Please retype the records below exactly, leaving out any pictures.

======== Entries supplied ========

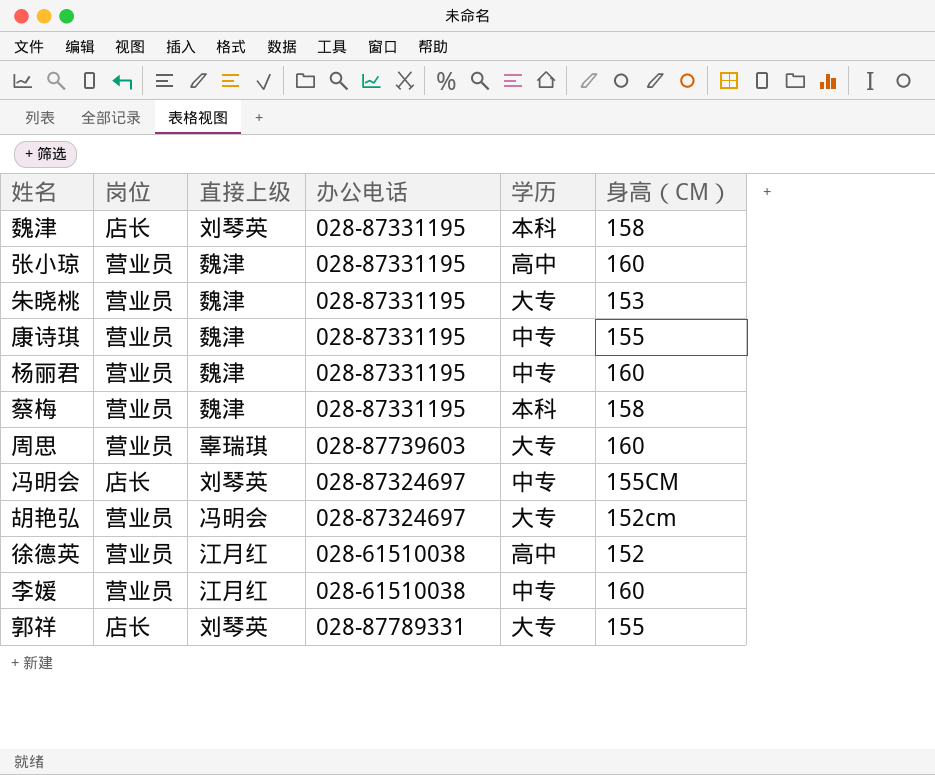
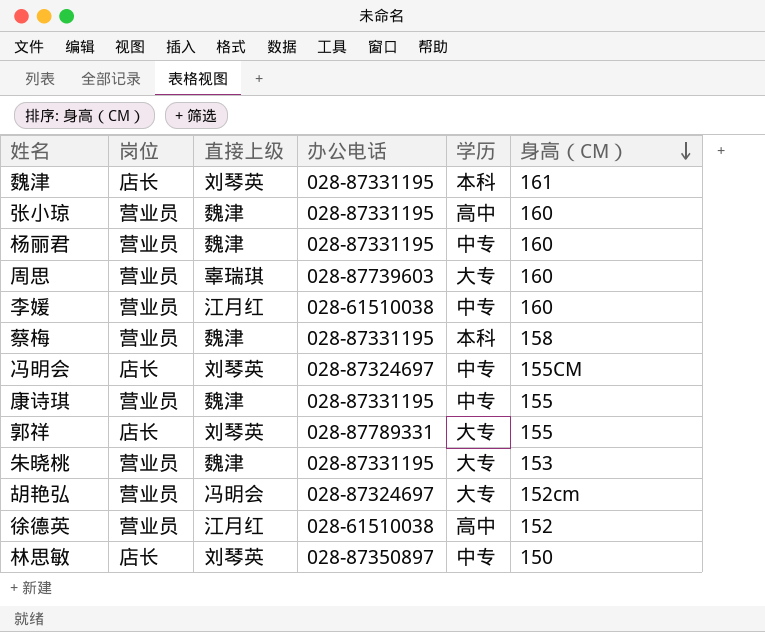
row order: none -> 身高（CM） descending
魏津 | 身高（CM）: 158 -> 161
row 林思敏: none -> 店长 | 刘琴英 | 028-87350897 | 中专 | 150

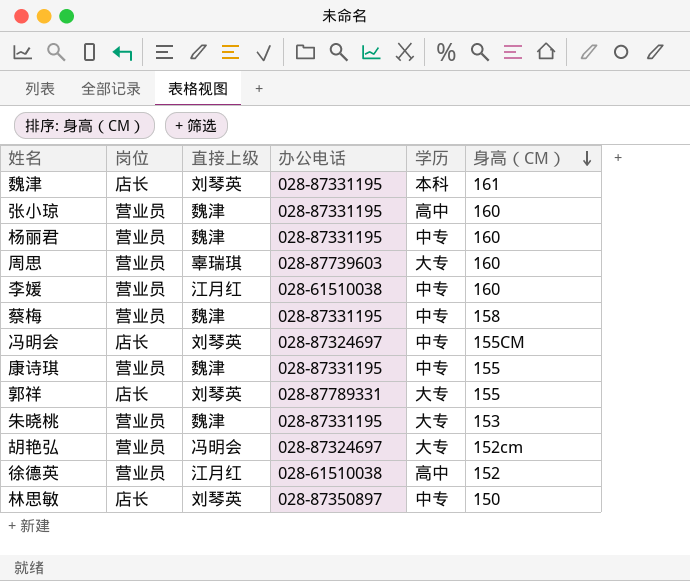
蔡梅 | 学历: 本科 -> 中专

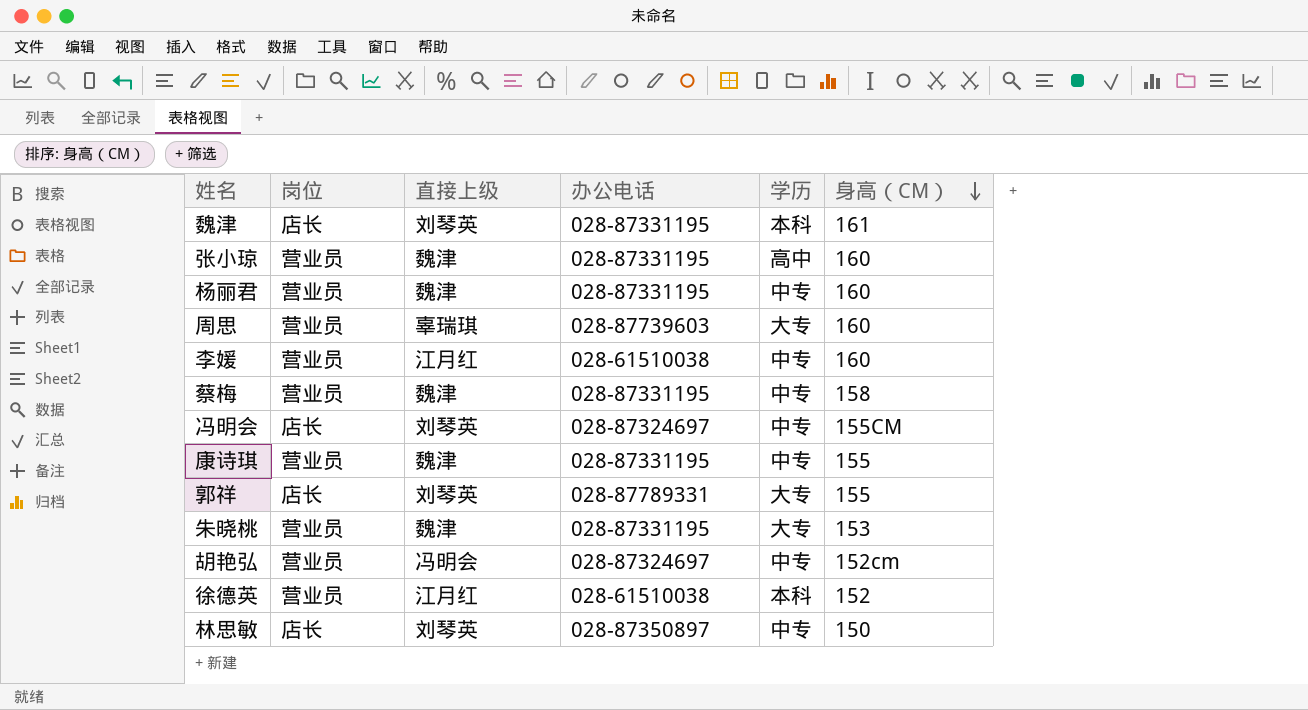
胡艳弘 | 学历: 大专 -> 中专
徐德英 | 学历: 高中 -> 本科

========

Response box >>
row order: none -> 身高（CM） descending
魏津 | 身高（CM）: 158 -> 161
row 林思敏: none -> 店长 | 刘琴英 | 028-87350897 | 中专 | 150

蔡梅 | 学历: 本科 -> 中专

胡艳弘 | 学历: 大专 -> 中专
徐德英 | 学历: 高中 -> 本科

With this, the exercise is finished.